A situação de produção e circulação da segunda gramática quéchua é bastante
diversa. Controlada a rebelião dos encomendeiros, restituído o controle burocrático e
administrativo da coroa castelhana no Peru, os dominicanos perdem influência política e
religiosa na colônia. Outro grupo de missionários é, então, convidado a gerenciar as
tarefas catequéticas nos Andes. Os jesuítas, representados, sobretudo, pelo padre José de
Acosta, organizam e lideram o Terceiro Concílio Limenho, fórum responsável pela
elaboração do texto anônimo de 1586. Nesse outro momento histórico, denominado
como Pacificação, os objetivos principais da empresa colonial visam a converter,
pacificar e disciplinar os nativos, que se mostram, na maioria das vezes, irredutíveis à
ideologia monárquica católica. Desse modo, afastada a ameaça concreta ao controle
político e econômico da coroa sobre terras peruanas, o discurso humanista utópico dos
dominicanos torna-se inadequado. Acosta afirma exatamente isso, de maneira velada,
em Historia natural e moral de las Indias12. Nesse contexto, portanto, a necessidade de
12
ACOSTA, P. Joseph de. 1961 [1590] Historia natural y moral de las Indias (com
prefácio de Edmundo O’ Gorman). México – Buenos Aires: Fondo de Cultura
Econômica, p. 373.
situar o homem e a língua quéchua como entidades atravessadas por valores universais,
tal como faziam os dominicanos, está, em grande parte, superada.

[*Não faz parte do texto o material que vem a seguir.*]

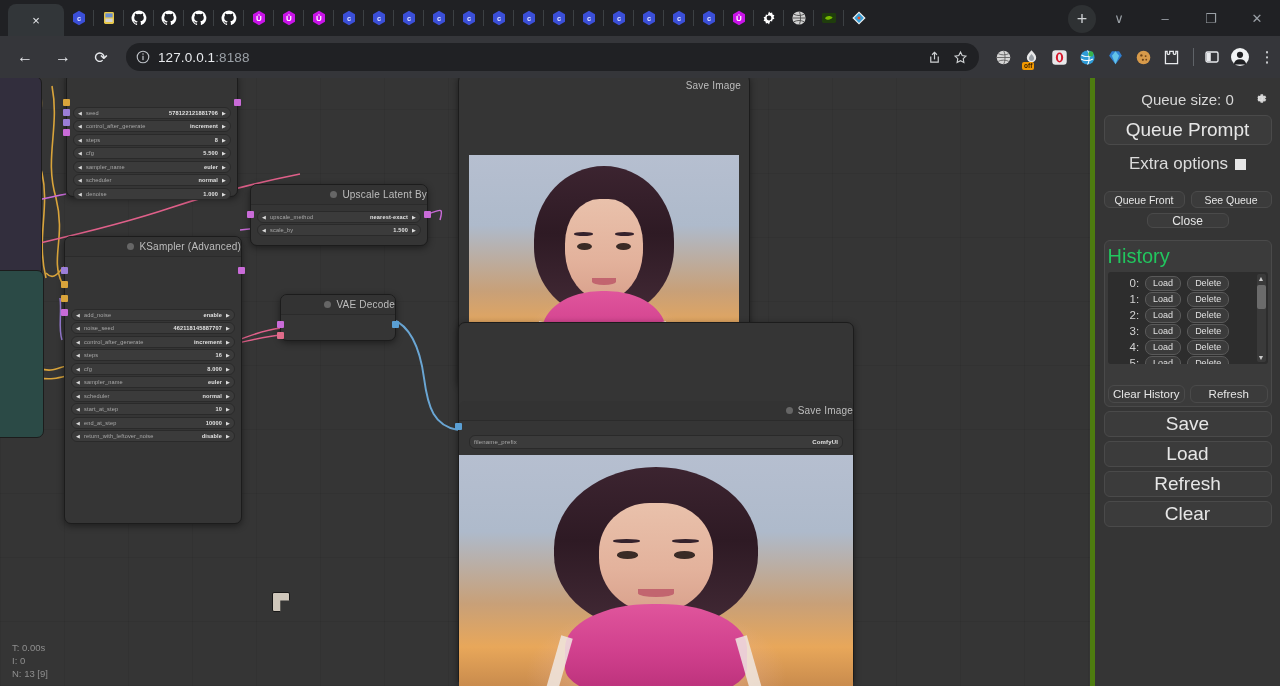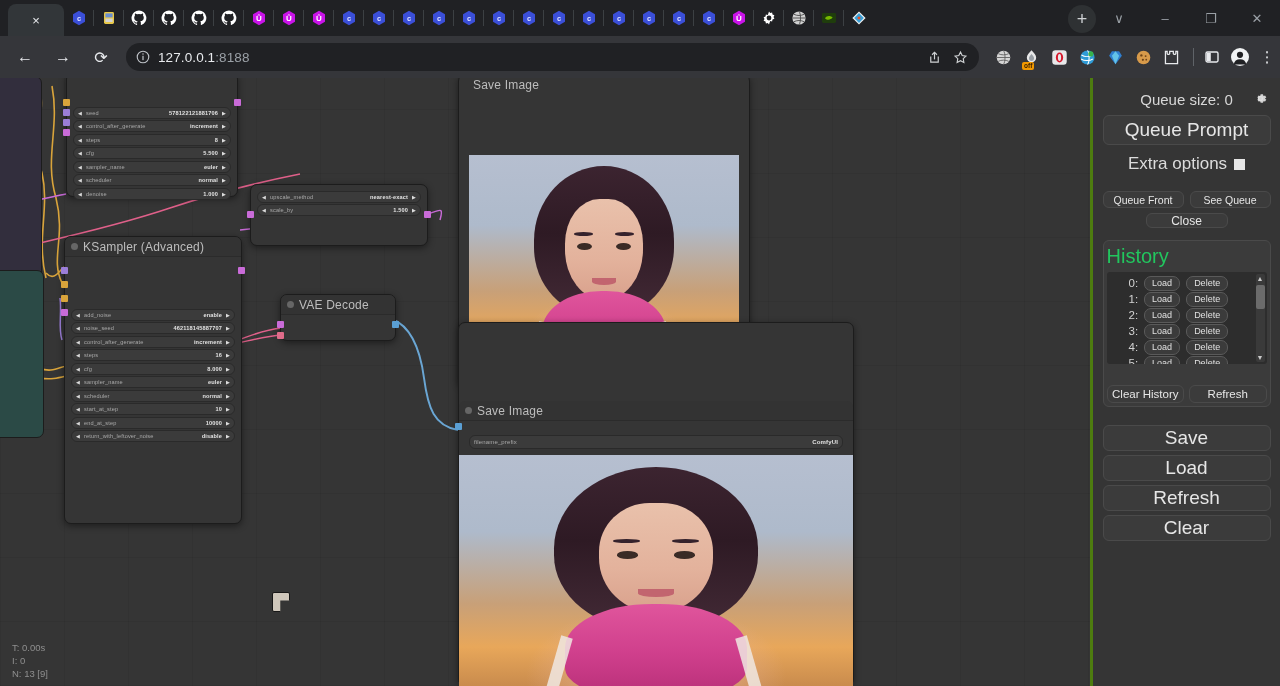"Save Image" .node-title { font-size: 12px -> 10px; justify-content: none -> flex-end }
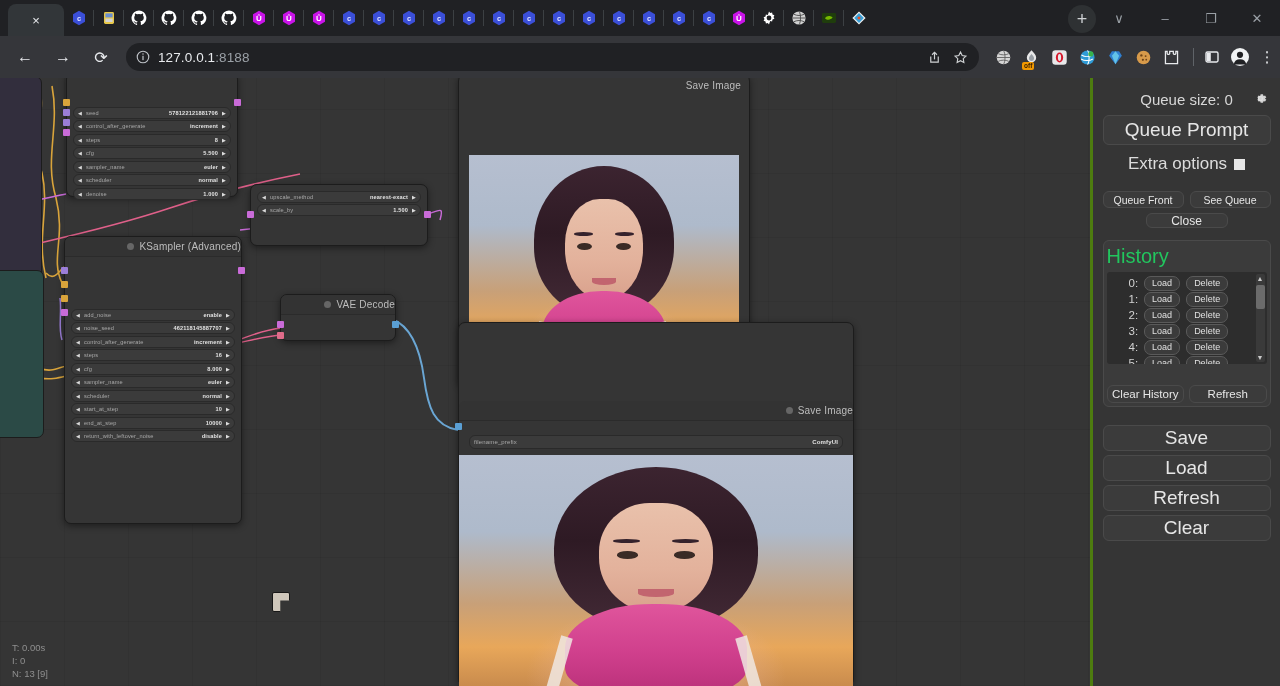"Queue size: 0" .menu { border-left: 3px solid #4d7c0f -> 5px solid #4d7c0f }
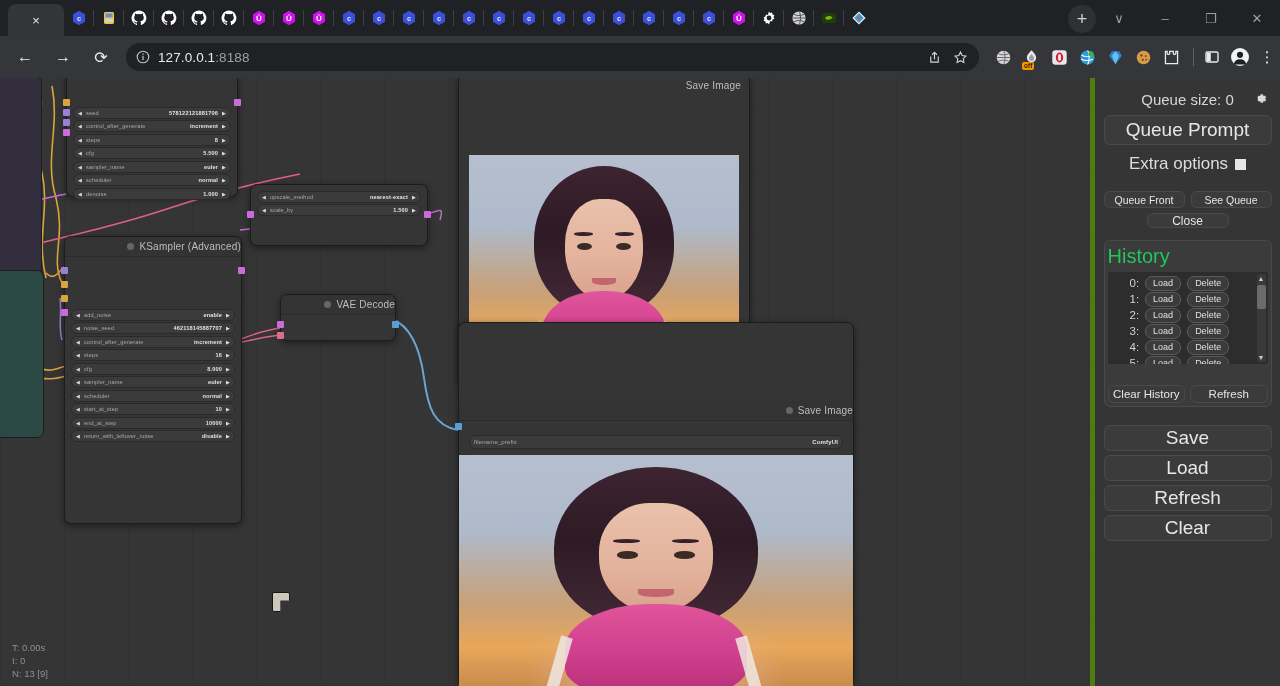"Upscale Latent By" div.node-title { html: none -> <div> <span></span> <span>Upscale Latent By</span> </div> }
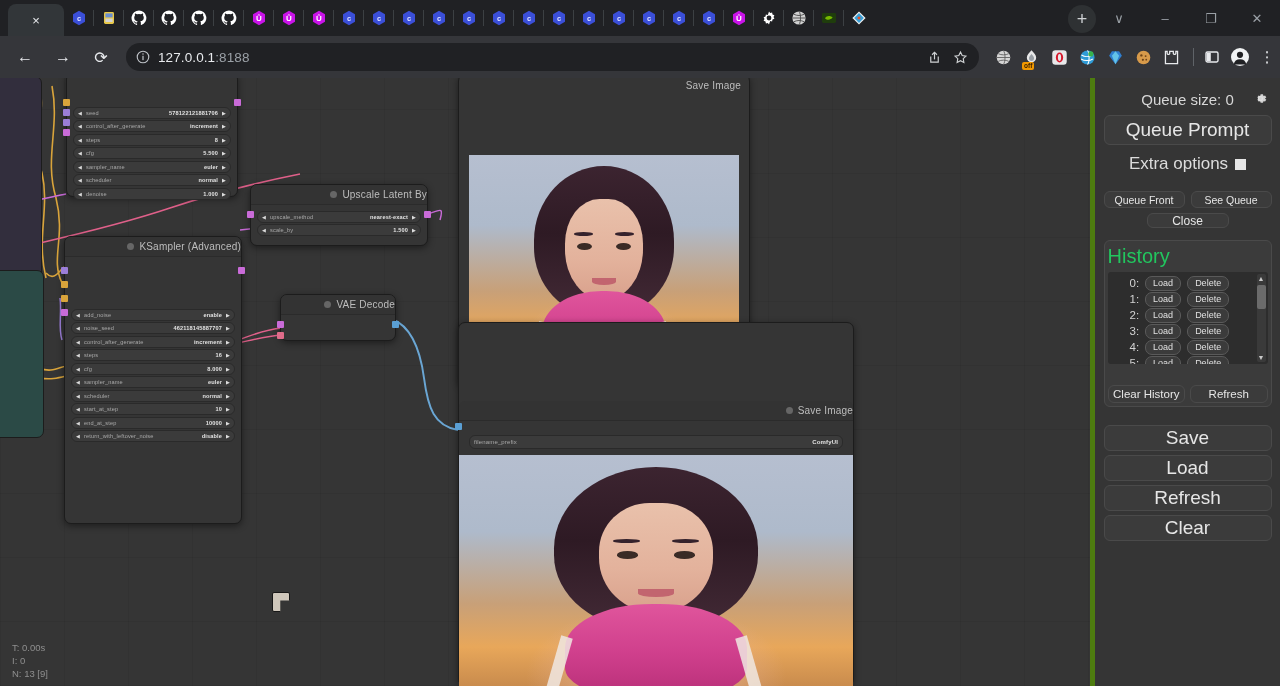"Save" .main-actions { margin-top: 14px -> none }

Reconhecemos, por fim, que as hipóteses interpretativas aqui apresentadas não
esgotam o problema em questão e exigem, ainda, desenvolvimentos mais detalhados.
Entretanto, as evidências e as análises aqui esboçadas sugerem um caminho a ser
percorrido. Parece-nos bastante razoável admitir, enfim, que o termo letra, na
emergência da tradição gramatical quéchua no século XVI, sujeita-se a tratamentos
lingüísticos diferenciados, que refletem, por sua vez, contextos políticos específicos.
Dessa forma, as continuidades e descontinuidades no tratamento dado ao nosso termoobjeto sinalizam o movimento próprio do fazer científico, enquanto produto histórico.